= Skoulikaria, Arta =

Village in Epirus, Greece

Skoulikaria (Σκουληκαριά) is a mountainous village in the municipality of Georgios Karaiskakis, in Greece, with 273 permanent residents (2011 census) at an altitude of 973 meters. It is located about 44 km away from the town of Arta.

Under the Kapodistrias reform, in force until the end of 2010, Skoulikaria was a municipal area of the newly formed municipality of Georgios Karaiskakis-based Diasello. Under the new administrative division of the Kallikratis Plan, Skoulikaria joined the extended Georgios Karaiskakis municipality, which was formed through the merger of the pre-existing municipalities of Irakleia, Karaiskakis and Tetrafilia.

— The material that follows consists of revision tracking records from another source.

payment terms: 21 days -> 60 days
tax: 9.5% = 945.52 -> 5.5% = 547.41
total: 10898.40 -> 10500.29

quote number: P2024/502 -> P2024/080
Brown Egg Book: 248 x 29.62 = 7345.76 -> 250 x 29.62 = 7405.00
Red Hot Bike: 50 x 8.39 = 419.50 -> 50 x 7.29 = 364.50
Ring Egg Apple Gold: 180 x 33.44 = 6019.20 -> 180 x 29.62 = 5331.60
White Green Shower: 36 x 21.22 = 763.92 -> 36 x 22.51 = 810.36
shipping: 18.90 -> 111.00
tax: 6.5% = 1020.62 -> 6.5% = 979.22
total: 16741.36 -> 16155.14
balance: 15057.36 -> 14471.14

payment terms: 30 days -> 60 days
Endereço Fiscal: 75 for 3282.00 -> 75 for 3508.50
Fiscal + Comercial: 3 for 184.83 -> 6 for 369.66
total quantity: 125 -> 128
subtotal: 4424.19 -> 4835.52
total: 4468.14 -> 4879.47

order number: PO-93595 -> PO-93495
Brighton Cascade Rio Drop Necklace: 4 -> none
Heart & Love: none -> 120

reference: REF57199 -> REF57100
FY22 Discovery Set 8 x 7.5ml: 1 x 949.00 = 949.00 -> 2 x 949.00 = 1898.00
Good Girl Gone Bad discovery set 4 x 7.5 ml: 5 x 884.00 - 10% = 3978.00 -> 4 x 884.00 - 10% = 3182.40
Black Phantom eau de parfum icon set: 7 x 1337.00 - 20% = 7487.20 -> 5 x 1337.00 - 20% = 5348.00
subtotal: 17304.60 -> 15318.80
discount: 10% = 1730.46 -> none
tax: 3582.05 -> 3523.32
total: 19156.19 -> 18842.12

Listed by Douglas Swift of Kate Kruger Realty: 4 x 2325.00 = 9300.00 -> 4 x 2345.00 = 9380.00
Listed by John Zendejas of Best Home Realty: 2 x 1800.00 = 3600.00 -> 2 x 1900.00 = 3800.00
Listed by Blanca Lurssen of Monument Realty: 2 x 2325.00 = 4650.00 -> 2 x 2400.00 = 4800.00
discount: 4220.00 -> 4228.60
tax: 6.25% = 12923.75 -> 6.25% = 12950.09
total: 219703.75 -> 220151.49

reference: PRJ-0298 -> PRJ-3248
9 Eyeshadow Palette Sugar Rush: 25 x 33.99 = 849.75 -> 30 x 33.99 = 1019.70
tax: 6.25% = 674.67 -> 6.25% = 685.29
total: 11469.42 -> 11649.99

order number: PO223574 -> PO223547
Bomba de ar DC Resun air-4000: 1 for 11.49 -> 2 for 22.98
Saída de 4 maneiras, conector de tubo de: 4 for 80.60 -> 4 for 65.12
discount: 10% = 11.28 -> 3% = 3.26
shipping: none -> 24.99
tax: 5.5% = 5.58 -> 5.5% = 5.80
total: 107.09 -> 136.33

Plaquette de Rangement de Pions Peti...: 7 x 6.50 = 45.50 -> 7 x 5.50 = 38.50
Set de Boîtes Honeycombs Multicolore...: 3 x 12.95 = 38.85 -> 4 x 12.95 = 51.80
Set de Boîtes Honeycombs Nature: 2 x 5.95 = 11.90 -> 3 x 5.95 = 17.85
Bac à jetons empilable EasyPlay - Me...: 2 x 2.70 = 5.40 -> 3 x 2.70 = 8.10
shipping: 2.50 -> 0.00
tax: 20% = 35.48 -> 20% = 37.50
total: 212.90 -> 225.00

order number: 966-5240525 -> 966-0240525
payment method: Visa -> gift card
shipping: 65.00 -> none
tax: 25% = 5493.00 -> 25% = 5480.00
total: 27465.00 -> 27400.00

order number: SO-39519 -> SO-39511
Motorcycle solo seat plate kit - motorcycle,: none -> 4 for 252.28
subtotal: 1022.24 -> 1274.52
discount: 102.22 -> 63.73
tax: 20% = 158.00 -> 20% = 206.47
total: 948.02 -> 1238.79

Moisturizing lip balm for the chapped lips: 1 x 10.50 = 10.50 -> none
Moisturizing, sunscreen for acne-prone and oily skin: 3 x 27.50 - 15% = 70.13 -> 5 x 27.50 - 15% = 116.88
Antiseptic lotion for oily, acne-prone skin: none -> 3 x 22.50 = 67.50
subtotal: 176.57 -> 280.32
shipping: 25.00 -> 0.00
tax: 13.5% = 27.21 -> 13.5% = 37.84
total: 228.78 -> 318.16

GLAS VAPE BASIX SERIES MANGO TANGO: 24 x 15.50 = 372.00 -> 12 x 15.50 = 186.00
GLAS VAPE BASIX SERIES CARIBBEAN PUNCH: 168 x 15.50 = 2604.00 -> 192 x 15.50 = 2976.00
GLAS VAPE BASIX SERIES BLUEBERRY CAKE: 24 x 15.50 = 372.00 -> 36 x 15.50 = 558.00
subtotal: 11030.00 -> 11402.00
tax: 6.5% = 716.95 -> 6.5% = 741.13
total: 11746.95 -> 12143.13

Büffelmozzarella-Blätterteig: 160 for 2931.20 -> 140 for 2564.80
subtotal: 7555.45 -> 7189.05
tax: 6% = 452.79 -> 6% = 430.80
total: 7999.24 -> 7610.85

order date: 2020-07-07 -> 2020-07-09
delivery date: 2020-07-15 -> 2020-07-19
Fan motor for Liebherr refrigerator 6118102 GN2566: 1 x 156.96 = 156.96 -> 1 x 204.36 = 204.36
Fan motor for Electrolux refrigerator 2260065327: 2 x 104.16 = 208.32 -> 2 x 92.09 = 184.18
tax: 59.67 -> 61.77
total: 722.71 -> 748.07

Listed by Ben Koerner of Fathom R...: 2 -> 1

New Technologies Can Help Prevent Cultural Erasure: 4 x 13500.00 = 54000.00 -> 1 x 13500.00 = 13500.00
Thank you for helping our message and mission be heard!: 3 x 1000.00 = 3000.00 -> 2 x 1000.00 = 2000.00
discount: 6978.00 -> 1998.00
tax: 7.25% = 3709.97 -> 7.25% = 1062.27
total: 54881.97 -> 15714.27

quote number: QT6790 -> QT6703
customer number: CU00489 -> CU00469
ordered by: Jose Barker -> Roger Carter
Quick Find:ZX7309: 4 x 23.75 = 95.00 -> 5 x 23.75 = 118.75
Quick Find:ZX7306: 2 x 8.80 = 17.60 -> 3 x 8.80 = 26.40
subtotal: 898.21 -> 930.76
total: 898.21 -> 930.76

Skoulikaria along with Giannioti and Agia Paraskevi make up the local community Skoulikaria with a total population of 441 people.

==History==
Skoulikaria is the birthplace of the general of the Greek War of Independence Georgios Karaiskakis.

==Events==
Karaiskakeia (in honor of Commander Georgios Karaiskakis) - Penultimate Sunday of July each year in Skoulikaria (his hometown).

Provatina celebration each year (June) in collaboration with cultural associassions, the plateau - Gavrogou- in Skoulikaria.